Reverse Psychology v’s Good Design?

” The brilliance of More’s Utopia is that is it simultaneously satirical and sincere, absurd and earnest, and it is through the combination of these seemingly opposite ways of presenting ideals that a more fruitful way of thinking about political imagination can start to take shape.36 It is the presentation of Utopia as no place, and its narrator as nonsense, that creates a space for the reader’s imagination to wonder what an alternative someplace might be, and what a radically different sensibility might be like. Utopia opens up Utopia, encouraging the reader to imagine for themselves”.

Further excerpts from Stephen Duncombes Open Utopia:

This reverse psychology approach is the key catalyst to altering and activating fixed mindsets. To allow the participant to reach for their very own ideas. In this process it is clear that personal empowerment would be an integral result to this process.

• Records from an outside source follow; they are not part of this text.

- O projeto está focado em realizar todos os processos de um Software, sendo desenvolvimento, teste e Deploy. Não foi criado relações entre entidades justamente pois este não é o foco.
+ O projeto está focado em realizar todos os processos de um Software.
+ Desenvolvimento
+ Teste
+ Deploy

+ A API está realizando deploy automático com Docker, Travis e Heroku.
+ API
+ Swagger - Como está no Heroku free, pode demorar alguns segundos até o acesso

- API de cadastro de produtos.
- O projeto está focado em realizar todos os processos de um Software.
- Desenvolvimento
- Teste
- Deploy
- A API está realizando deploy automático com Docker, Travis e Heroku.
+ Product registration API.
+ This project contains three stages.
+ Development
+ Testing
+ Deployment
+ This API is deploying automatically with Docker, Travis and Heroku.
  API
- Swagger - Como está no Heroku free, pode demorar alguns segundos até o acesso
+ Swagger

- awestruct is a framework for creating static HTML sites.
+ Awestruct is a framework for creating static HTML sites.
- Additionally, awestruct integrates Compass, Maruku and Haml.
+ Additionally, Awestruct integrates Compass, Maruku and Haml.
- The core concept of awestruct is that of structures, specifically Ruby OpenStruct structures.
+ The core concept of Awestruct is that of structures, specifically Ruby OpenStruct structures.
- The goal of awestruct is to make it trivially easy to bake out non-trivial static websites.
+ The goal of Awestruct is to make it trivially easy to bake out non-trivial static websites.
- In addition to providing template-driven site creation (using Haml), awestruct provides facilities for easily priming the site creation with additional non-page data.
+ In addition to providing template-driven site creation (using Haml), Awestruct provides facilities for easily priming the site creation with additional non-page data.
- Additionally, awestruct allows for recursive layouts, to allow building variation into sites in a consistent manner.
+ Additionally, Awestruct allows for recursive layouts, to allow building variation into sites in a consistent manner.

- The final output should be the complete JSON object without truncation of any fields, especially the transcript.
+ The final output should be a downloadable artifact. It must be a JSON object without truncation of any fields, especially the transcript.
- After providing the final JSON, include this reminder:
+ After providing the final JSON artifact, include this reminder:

How can 2D/3D design facilitate such empowerment and change to the point it becomes ‘better’ ?. At this stage, I have many ideas penned which are constantly being added to. At this stage, what is my product, chosen medium even?. Furniture, certainly could possess utopian elements and further ideas will be penned. However, the Art of Utopia, for me, must include all the senses, trickery of the senses, glimpses of alternative realities etc.

So, its most likely I continue to work on plans towards my MODPODS (Myriads of Defence)..  Furniture design can be included, also, innovation, a new product must be conceived of. Installation will be the necessary medium for MODPODS. Interactive, fun, beautiful, and horrible objects of art.

Below, a very fitting excerpt from Stephen Duncombes Open Utopia bibliography. Not to mention a rather interesting link!:

“Utopia is truly a “conversation piece” as the term is used by the artist-designer Julian Bleecker in  Design Fiction. In this extended essay Bleecker makes the case for understanding speculative fiction (particularly science fiction) as an integral part of the design process, and argues for the importance of “design provocations”–that is, “objects meant to produce new ways of thinking about the near future, optimistic futures, and critical interrogative perspectives.” Utopia is just such a provocation. Design Fiction, Near Futures Laboratory, March 2009, at, pp. 6&7″.